(Change detection outputs)
+++
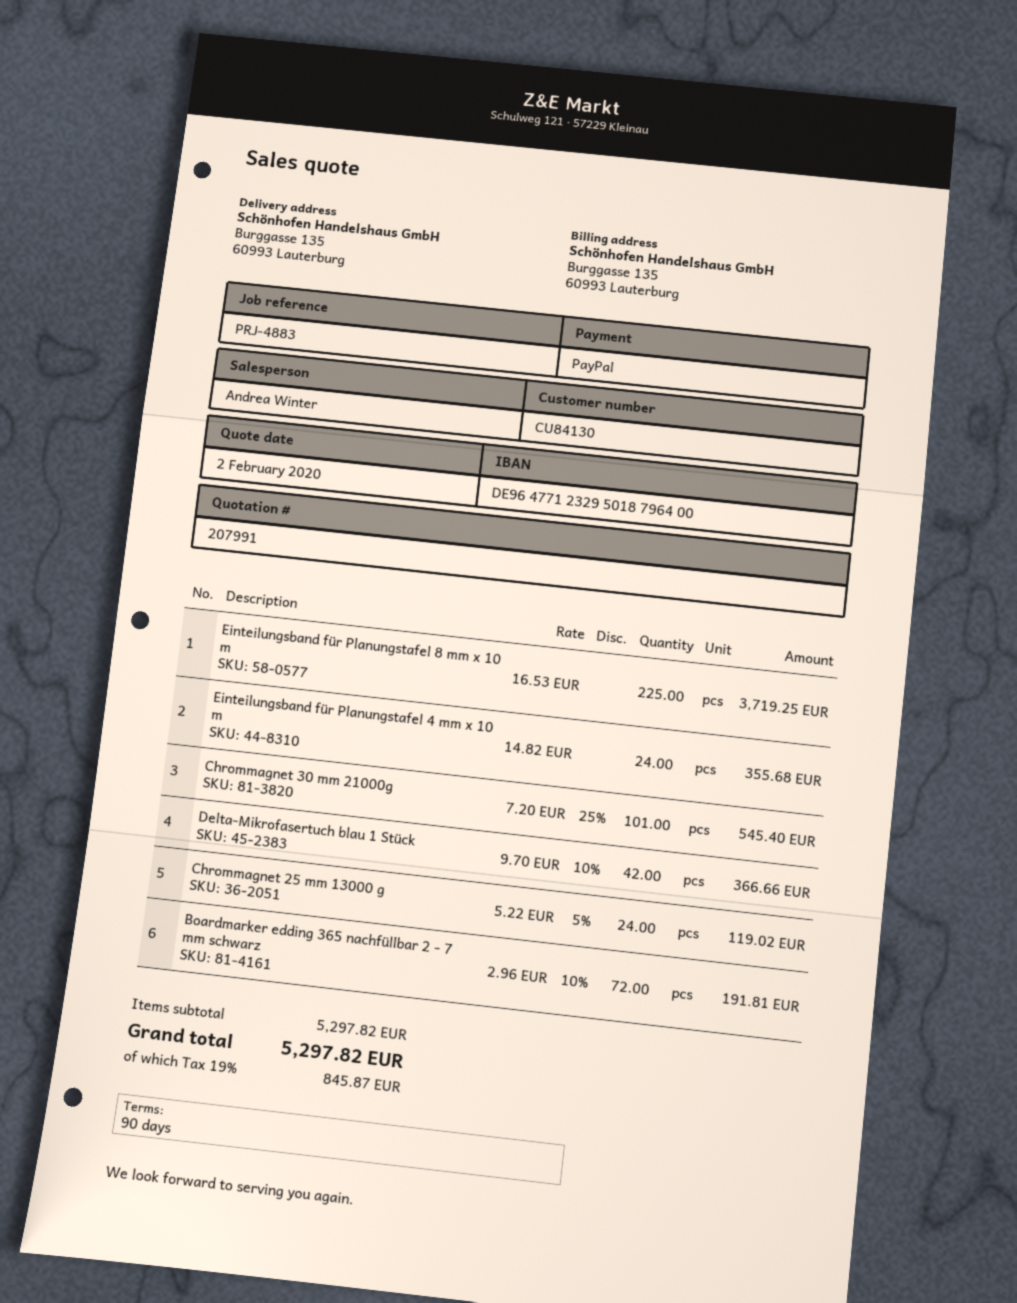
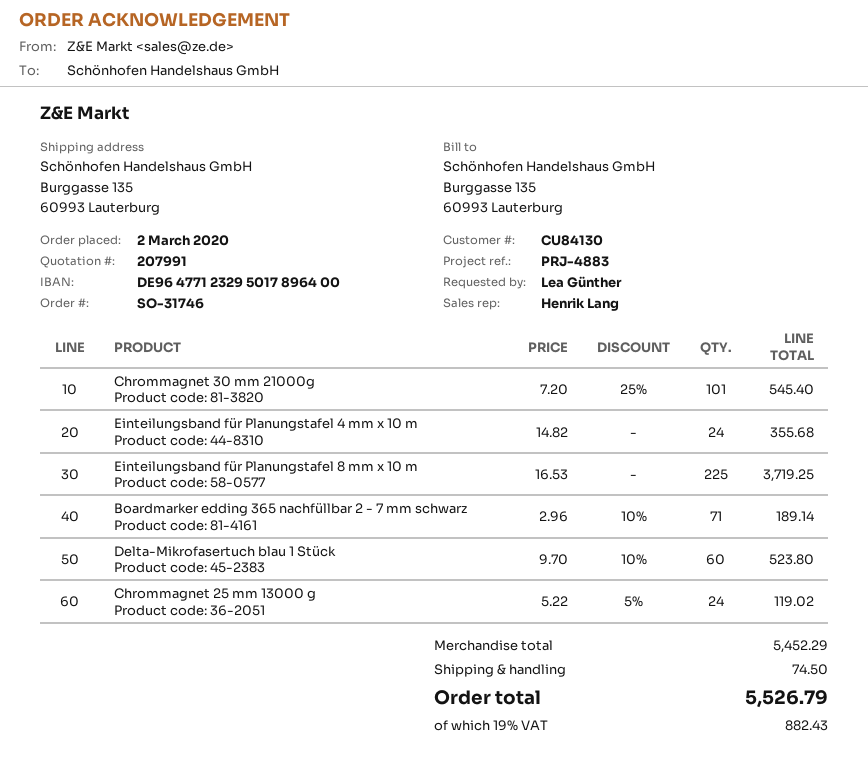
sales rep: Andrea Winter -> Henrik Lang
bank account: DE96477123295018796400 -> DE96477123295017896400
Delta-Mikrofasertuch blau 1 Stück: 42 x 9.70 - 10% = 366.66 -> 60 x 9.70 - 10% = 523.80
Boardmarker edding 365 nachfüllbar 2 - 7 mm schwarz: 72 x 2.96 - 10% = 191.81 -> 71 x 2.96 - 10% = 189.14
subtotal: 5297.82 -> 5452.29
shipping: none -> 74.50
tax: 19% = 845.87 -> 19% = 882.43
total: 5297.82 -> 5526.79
+++
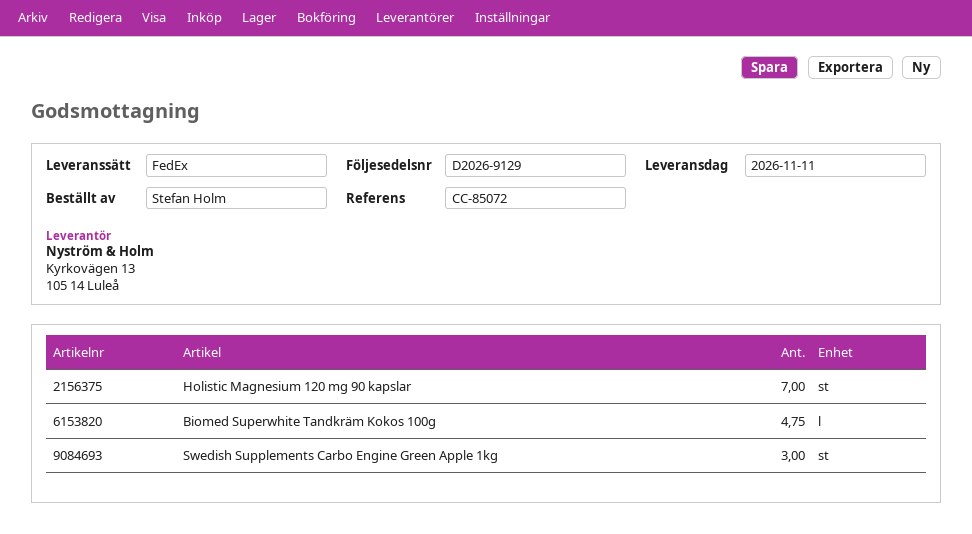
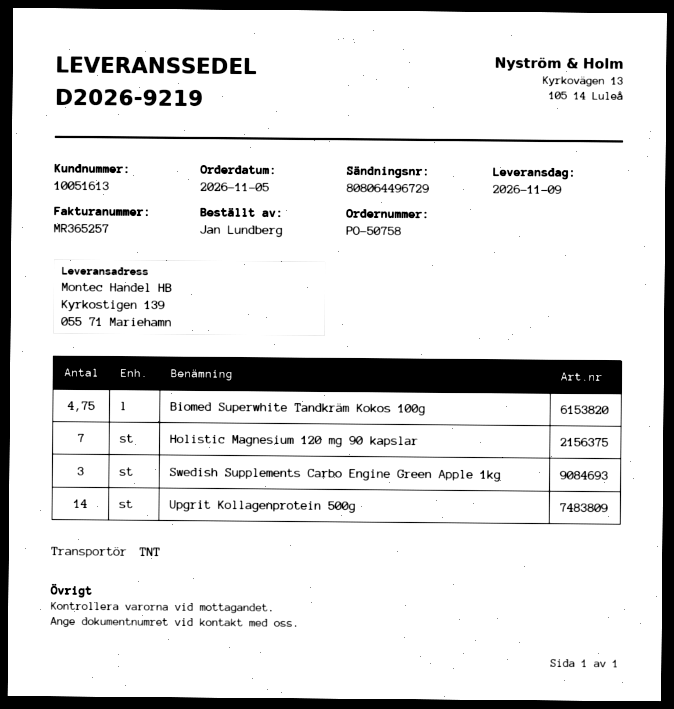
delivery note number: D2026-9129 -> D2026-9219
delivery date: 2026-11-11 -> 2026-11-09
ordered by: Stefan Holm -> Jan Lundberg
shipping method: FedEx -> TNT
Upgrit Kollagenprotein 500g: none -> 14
+++
▶ [Task brief]
Output the lines of the records above exactly as they appear, from the line containing "subtotal: 5297.82 -> 5452.29" through the line containing "total: 5297.82 -> 5526.79".

▶ [Response to the exercise]
subtotal: 5297.82 -> 5452.29
shipping: none -> 74.50
tax: 19% = 845.87 -> 19% = 882.43
total: 5297.82 -> 5526.79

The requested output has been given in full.